Dolce Duello, de Cecilia Bartoli (voix) et Sol Gabetta (violoncelle). Direction musicale : Andrès Gabetta, à la tête de la Cappella Gabetta. CD studio chez Decca. Tournée en décembre à Munich, Vienne, Prague et Berlin. www.dolceduello.com
Dolce Duello, de Cecilia Bartoli (voix) et Sol Gabetta (violoncelle). Direction musicale : Andrès Gabetta, à la tête de la Cappella Gabetta. CD studio chez Decca. Tournée en décembre à Munich, Vienne, Prague et Berlin. www.dolceduello.com

Certaines pièces de Dolce Duello ont d’ailleurs été composées pour ces interprètes hors du commun. Le sujet obsède Cecilia Bartoli.  » C’est l’épisode le plus criminel de toute l’histoire de la musique, tranche-t-elle. Chaque année pendant un siècle, l’Italie a sacrifié quelque 4 000 garçonnets, dont leurs familles pauvres espéraient faire des monstres lyriques – les pop stars d’alors, des êtres à l’intonation de femme, mais dotés d’un coffre d’homme.  » Après Sacrificium (en 2009), un disque d’airs baroques en hommage à ces gamins mutilés, on se souvient qu’elle a endossé le rôle d’Ariodante (écrit par Haendel pour un castrat), qu’elle exécuta, transgressive, avec sourcils touffus et barbe noire, passablement inquiétante.
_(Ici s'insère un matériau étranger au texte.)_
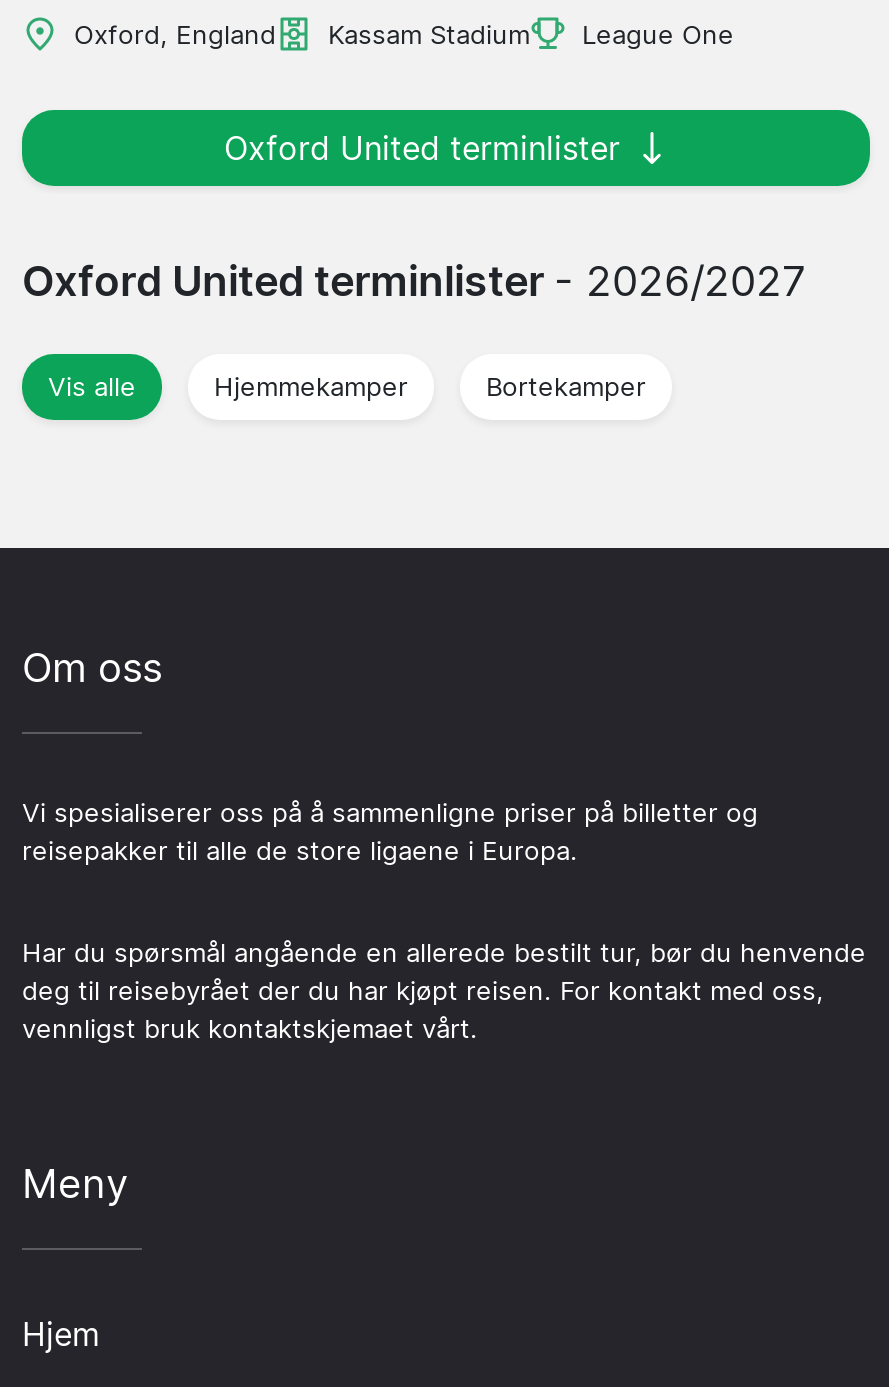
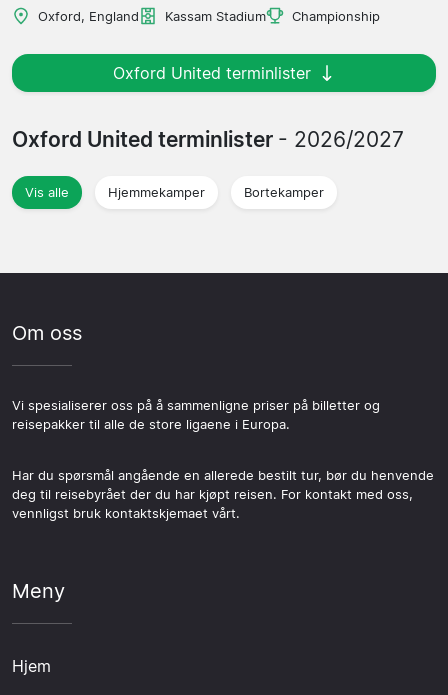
- League One
+ Championship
Compagnons inséparables depuis le début du baroque, le violoncelle et la voix font traditionnellement un mariage divin. Au xviiie siècle naît une véritable manie des duels : des combats tout en rituels et habileté, où l’on cherche finalement moins à percer la chair de l’adversaire que sa fierté. La musique d’alors se nourrit de ces rivalités, non seulement entre solistes, mais aussi entre chanteurs et instrumentistes. Mais les querelles voix versus cello se distinguent des autres, car elles portent en elles une dimension exceptionnellement… humaine. Avec sa tessiture ample qui réunit soprano, alto, ténor et basse en un seul flux androgyne, le violoncelle lance un défi à la voix, la pousse aux limites de ses capacités physiques. Et qui sort gagnant de ce conflit sonore très disputé ? C’est évidemment l’auditeur, témoin silencieux d’une bataille de beautés.

Animées d’une même passion des raretés, Cecilia Bartoli et Sol Gabetta ont sollicité l’aide d’un musicologue afin de fouiller le répertoire en quête de duos magnifiques. Leur sélection finale couvre presque un siècle de musique baroque, dont des oeuvres sublimes et peu connues de Domenico Gabrielli, ainsi que, en première mondiale, une composition de Nicola Antonio Porpora et deux d’Antonio Caldara. Si les deux solistes s’y livrent un match musical, il reste bien évidemment amical :  » Aucune de nous ne cherche à dépasser l’autre. Ce n’est jamais une guerre. Au contraire, tout est sensuel et intime. En fait, nous nous amusons.  » A l’image du visuel du CD, qui casse les codes, à nouveau :  » Les séances photos, c’est toujours un peu l’horreur. Alors on s’était dit, cette fois-là, qu’on n’allait pas ruiner notre journée…  » Rose bonbon et ciel bleu. Kitsch et guimauve. Sol et Cecilia en bustier, à vélo, un peu fofolles : décidément, ces duellistes aiment avant tout la paix.